Thursday, March 30, 2006

Huntington Area Hot Dog Joints - Frostop

It's well known that there is a bit of animosity between Charleston and Huntington. In my experience Huntington folks are pretty sensitive about criticism from their neighbors to the east. I won't editorialize on why I think this is so. I usually try to stay out of such disputes and prefer not to add to any bad feelings that might already exist. But I can't be silent when it comes to an important issue like West Virginia Hot Dogs.

I have been told that Frostop on Hal Greer Boulevard is one of Huntington's premier hot dog joints, so as I was leaving town today from a meeting I thought I should stop by for a dog and a root beer. Let me count the ways I am disappointed:

1. The name "Frostop" along with the giant rotating root beer mug on the roof that is obviously topped off with a good head of frozen root beer implies that the root beer will be served with at least some frosty topping. I got root beer in a glass of ice cubes. It tasted pretty good, but I really was looking forward to an icy-cold root beer to ward off the sweltering 75 degree heat of the afternoon.

2. The first item on the menu is a "Hot Dog." The second item is a "Slaw Dog." What? You have to ask for a whole different species of hot dog to get a real WVHD? Now I know that Huntington is right on the tippy left edge of the West Virginia map, but for goodness sakes, this is still West Virginia! Slaw is a necessary ingredient for ALL hot dogs unless otherwise specified.

3. The hot dog , er, I mean slaw dog, is served with "sauce" instead of "chili". Same stuff, different name. I've noticed this about Huntington: All of their HDJs call it "sauce." This I can live with. Frostop's "sauce" was pretty good. A little bland and salty, but the right consistency.

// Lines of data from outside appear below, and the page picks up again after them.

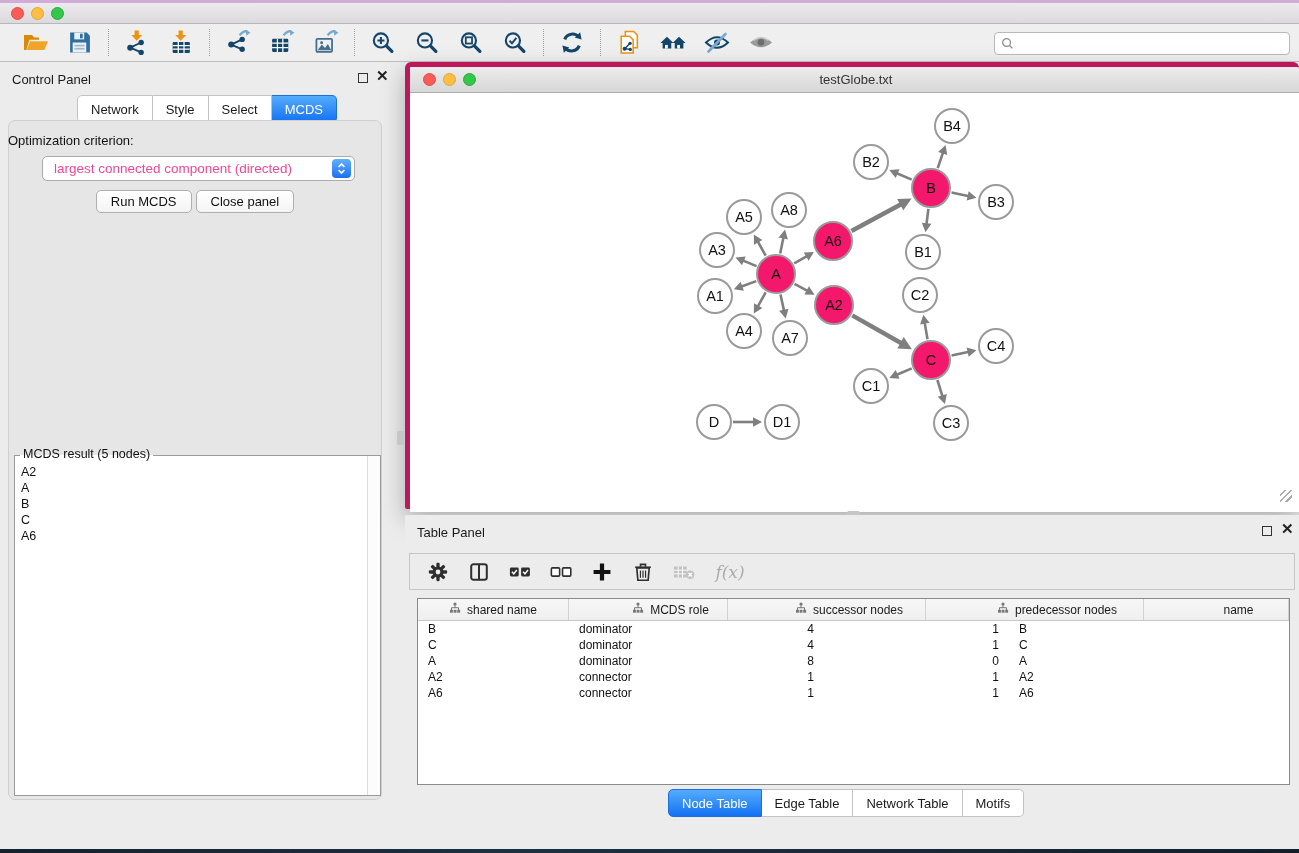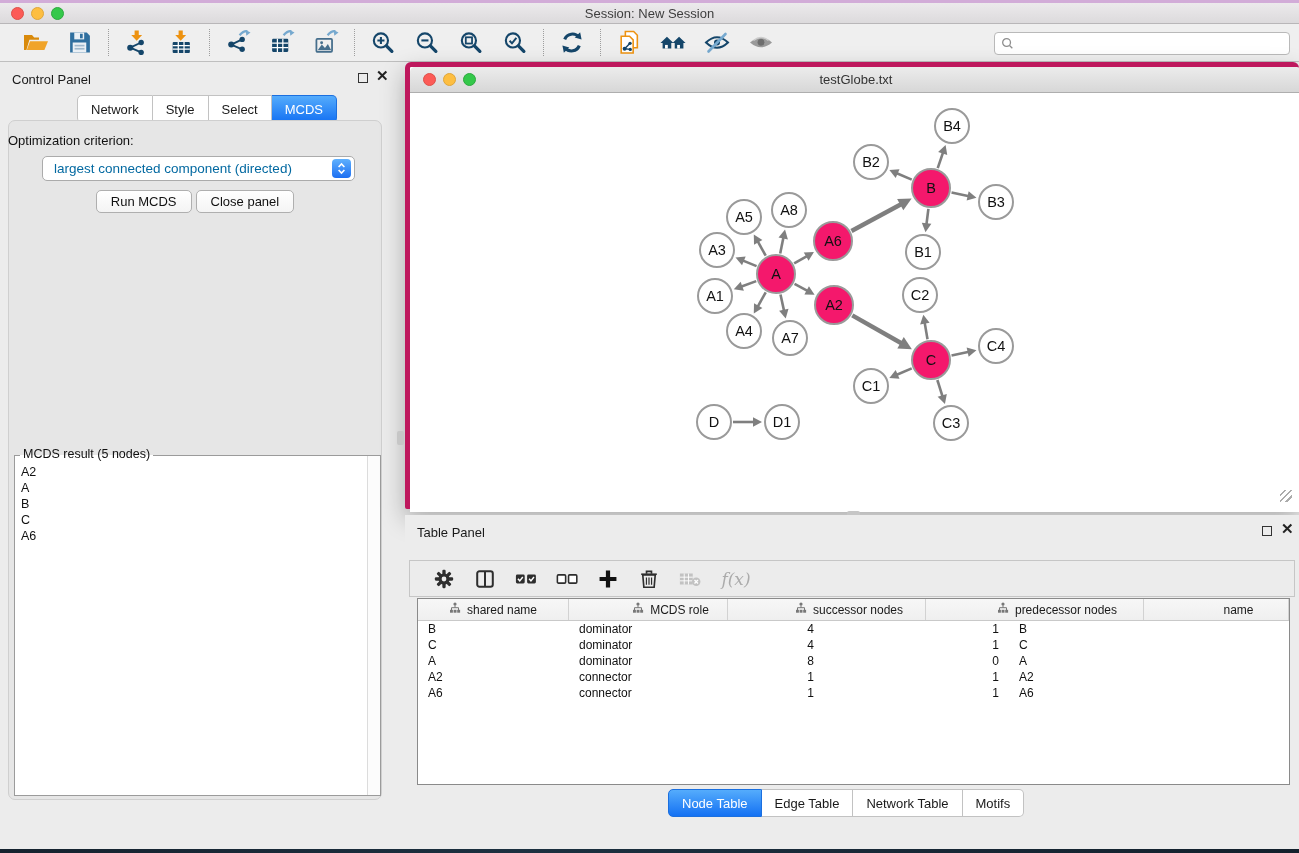--- a/index.html
+++ b/index.html
@@ -115,7 +115,6 @@
   <span class="abs tl red"></span>
   <span class="abs tl yellow"></span>
   <span class="abs tl green"></span>
-  <div class="abs" id="app-title">Session: New Session</div>
 </div>
 
 <div id="toolbar" class="abs">

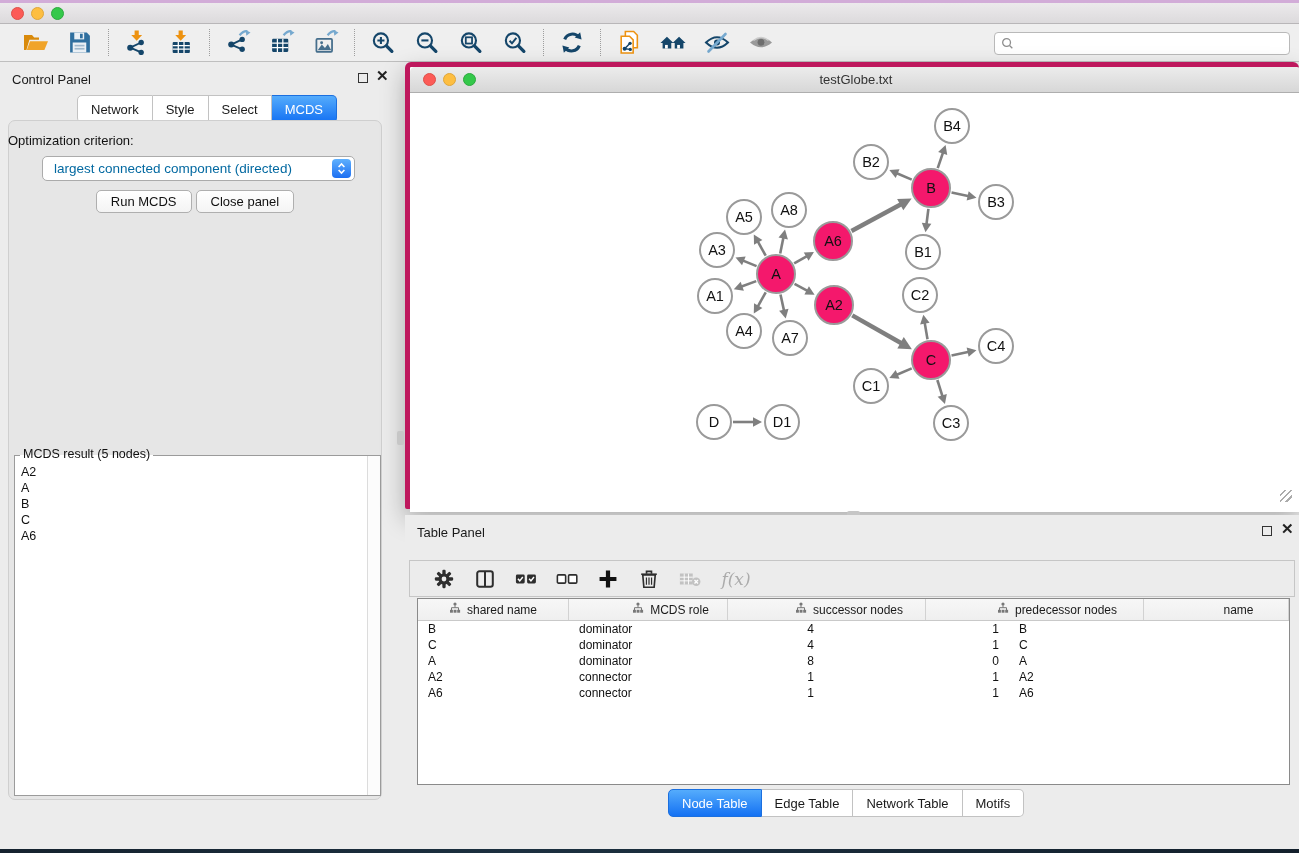--- a/index.html
+++ b/index.html
@@ -47,7 +47,7 @@
   #opt-label { left:8px; top:71px; width:374px; font-size:13px; color:#111; }
   #criterion-select { left:42px; top:94px; width:313px; height:25px; background:#fff; border:1px solid #ABABAB; border-radius:5px;
     display:flex; align-items:center; cursor:pointer; }
-  #criterion-value { flex:1; font-size:13.5px; color:#0369a1; padding-left:11px; white-space:nowrap; }
+  #criterion-value { flex:1; font-size:13.5px; color:#ec4899; padding-left:11px; white-space:nowrap; }
   #criterion-stepper { width:19px; height:19px; margin-right:3px; border-radius:4px; background:linear-gradient(#5FB1FE,#1D6FF2);
     display:flex; align-items:center; justify-content:center; }
   #cp-buttons { left:8px; top:128px; width:374px; display:flex; justify-content:center; gap:4px; }

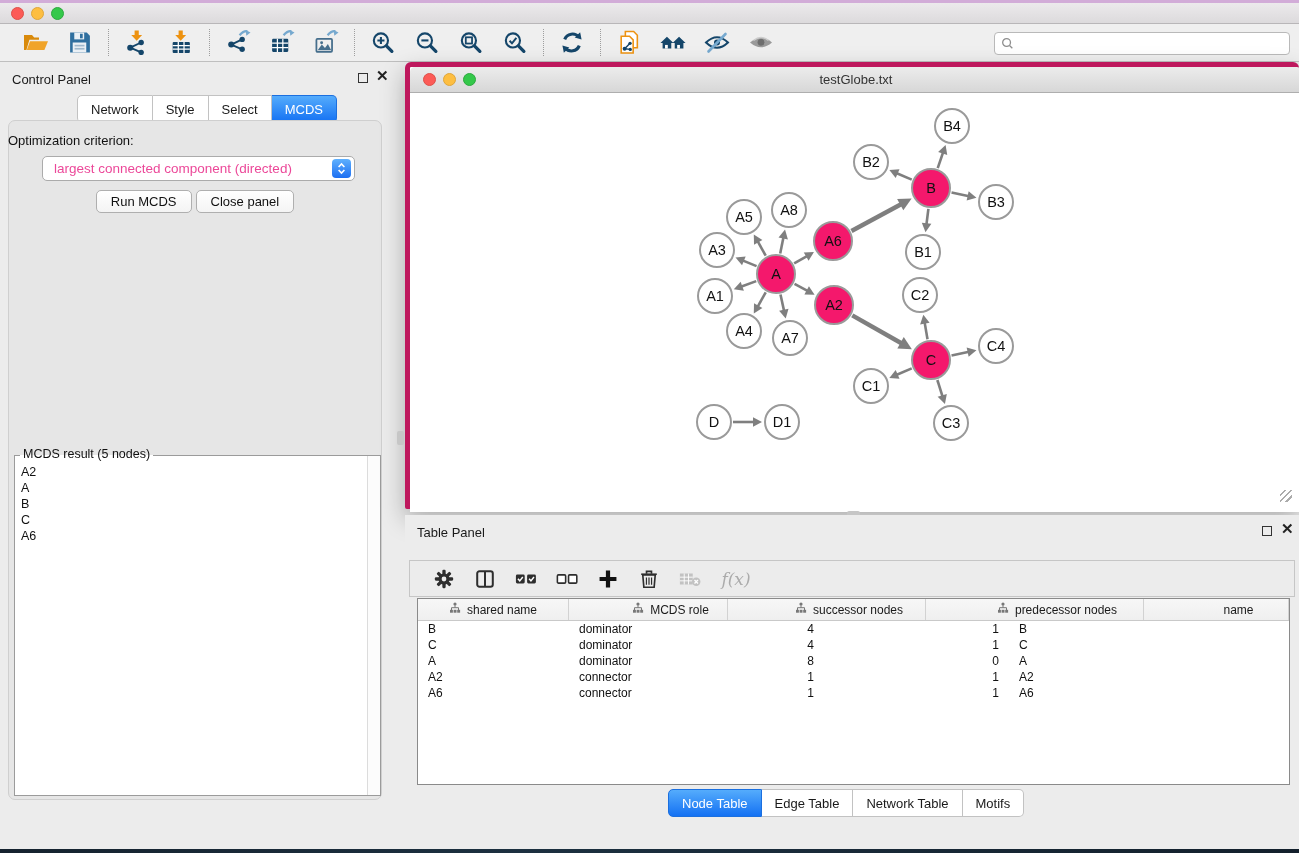--- a/index.html
+++ b/index.html
@@ -79,7 +79,7 @@
   #tp-title { left:12px; top:10px; font-size:13px; color:#1A1A1A; }
   #tp-float { left:857px; top:11px; } #tp-close { left:876px; top:9px; }
   #table-toolbar { left:4px; top:38px; width:886px; height:37px; border:1px solid #C6C6C6;
-    display:flex; align-items:center; gap:17px; padding-left:22px;margin-top:7px; }
+    display:flex; align-items:center; gap:17px; padding-left:16px; }
   .tt-btn { width:24px; height:24px; border:none; background:transparent; display:flex; align-items:center; justify-content:center; cursor:pointer; }
   .tt-btn svg { width:22px; height:22px; }
   .tt-btn.wide svg { width:26px; }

4. The dog was wrapped in a paper napkin. This completely eliminates the sweating effect you get when the dog is wrapped in a more impervious material (like wax paper) that makes the bun gooey and good. The bun seemed to be toasted or at least kept in a warming tray where it got a little bit crusty.

5. The slaw was served way too sparingly, especially in light of the name of the dog.

Now to be fair, there are a few positives.

a. The atmoshpere and character of Frostop is second to none. Probably better than any existing Charleston HDJ. A curb service drive-in is always a great place to buy a hot dog, and Frostop even has a nice dining canopy that is very retro and very cool.

b. The weenie was excellent. I have heard that most Huntington HDJs use Cavalier weenies, which are locally made and therefore fresh.

c. Likewise on the bun. After I got past the crustiness, the flavor was very good. Also due, I've heard, to the local bakery - Heiner's I think.

I may not get back to Huntington for a few months, but when I do I will definitely leave some time in the schedule to search out a less disappointing HDJ.


Wabi-Sabi said...

So aside from the slaw it was good. No wonder I like Frostop so much. :)

I think you'll find that you have to order slaw as an extra at most of the Huntington Hot Dog Joints.

Charleston may have the Capitol Dome, but Huntington is Hot Dog capitol of West Virginia.

You should come to the WV Hot Dog Festival this summer. You can sample all of our classics, plus enjoy Wiener Dog races and Hot Dog eating contests. (Sorry but you have to bring your own slaw to the contest.)

Stanton said...

Well, I said it was pretty good, which is less than good, isn't it?

I definitely want to attend the WV Hot Dog Festival, but I haven't seen any date yet. The website only lists last year's event.

And if you want proof that Huntington is not the Hot Dog capital of WV, just look at your comment about "bring your own slaw" then walk over to Hillbilly Hot Dogs and see what they put on their "WV Hot Dog". It will be immediately evident that, at best, what Huntington is the capital of is a weird mutant hot dog from the melting pot that is the Tri-State region.

Jackie Lantern said...

I'm not a big fan of the napkin-wrapped hot dog and Stewarts in Huntington does this also. At least Frostop doesn't pile their toppings on upside down like Stewarts...or do they?!?!

Zank said...

In the late 60's they used to serve the root beer in cold glass mugs and the root beer had a fosty top. Come to think of it so did Stewarts.